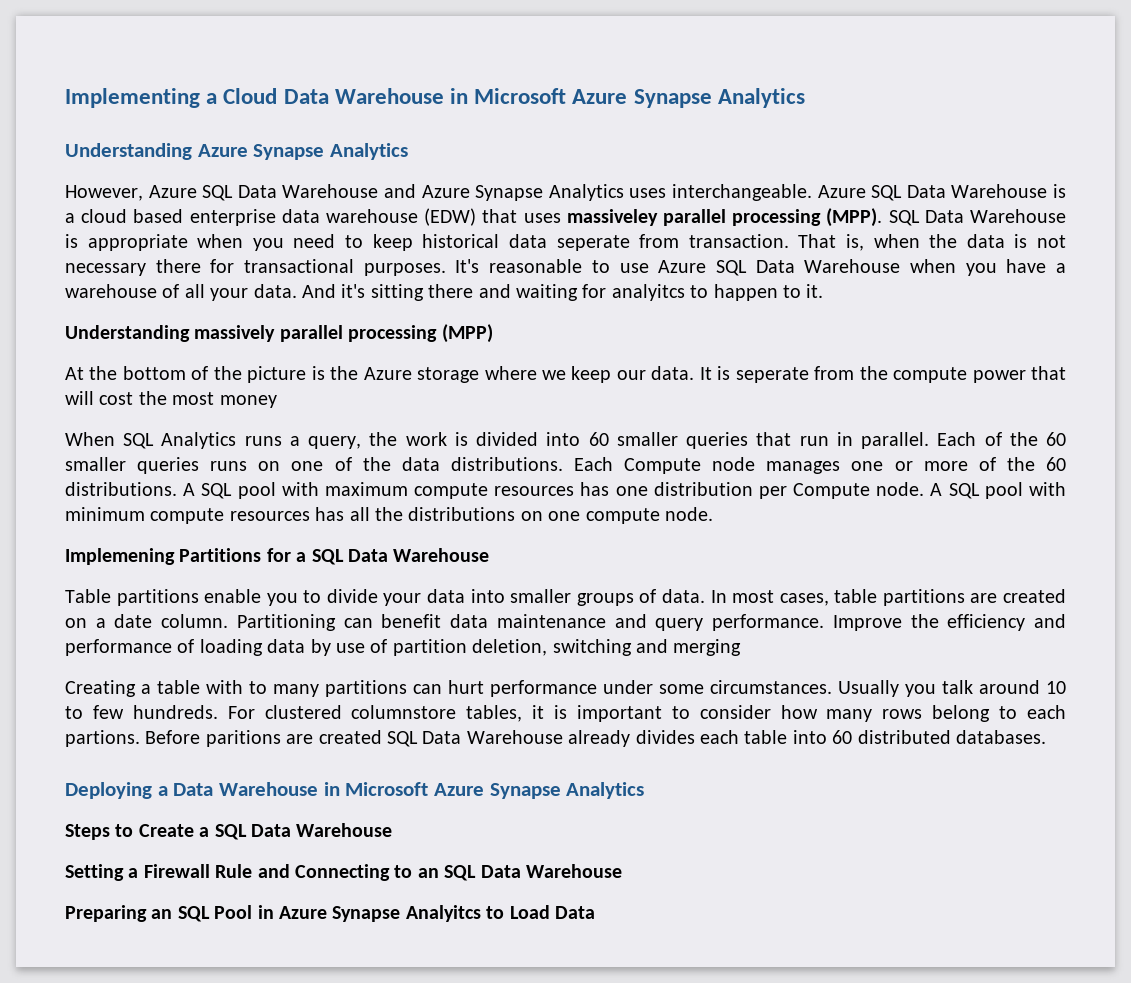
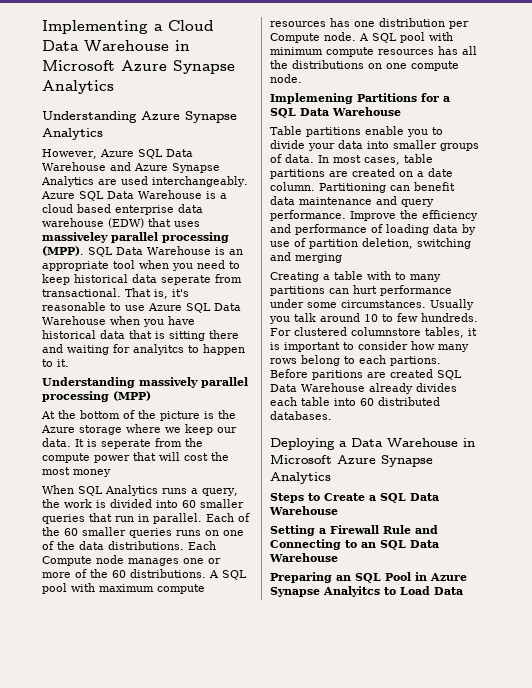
[629,184,813,201] uses interchangeable. -> [98,176,248,187] are used interchangeably.
[87,234,188,251] appropriate -> [229,249,243,255] [42,260,135,271] an appropriate tool
[688,234,789,248] transaction. -> [42,288,121,297] transactional.
[873,234,1066,248] [65,259,480,276] when the data is not necessary there for transactional purposes. It's -> [172,289,189,297] it's
[1056,263,1066,273] [65,284,366,301] a warehouse of all your data. And it's -> [42,330,165,339] historical data that is

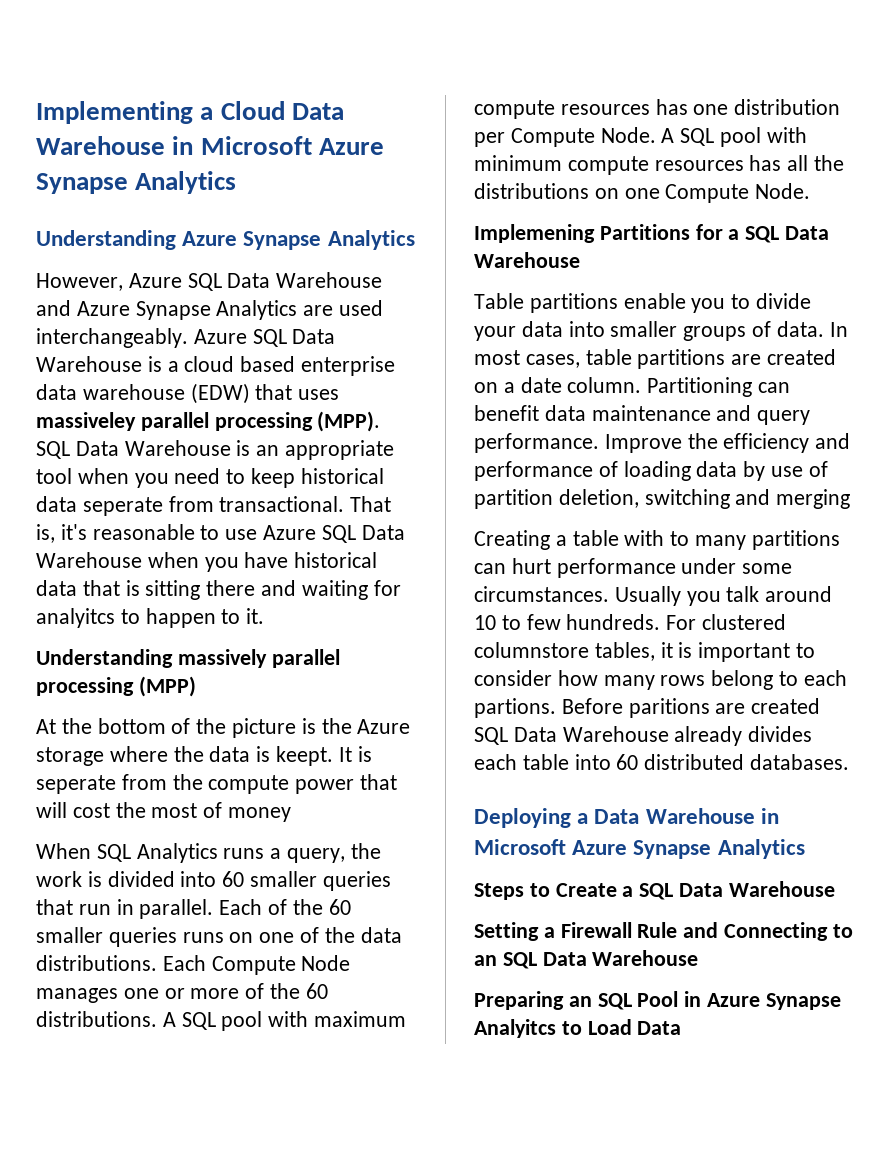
[165,424,237,435] [42,438,71,447] we keep our data. -> [173,746,334,766] the data is keept.
(70, 471) none -> [203,802,223,818] of
[96,555,124,564] node -> [301,955,351,971] Node
[324,32,356,41] node. -> [600,127,656,143] Node.
[411,61,459,71] [270,74,302,83] compute node. -> [665,183,811,203] Compute Node.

> WHAT IS NEEDED
Would you filter the entries above and keep each line that has the word "Node"?

> ANSWER BELOW
[96,555,124,564] node -> [301,955,351,971] Node
[324,32,356,41] node. -> [600,127,656,143] Node.
[411,61,459,71] [270,74,302,83] compute node. -> [665,183,811,203] Compute Node.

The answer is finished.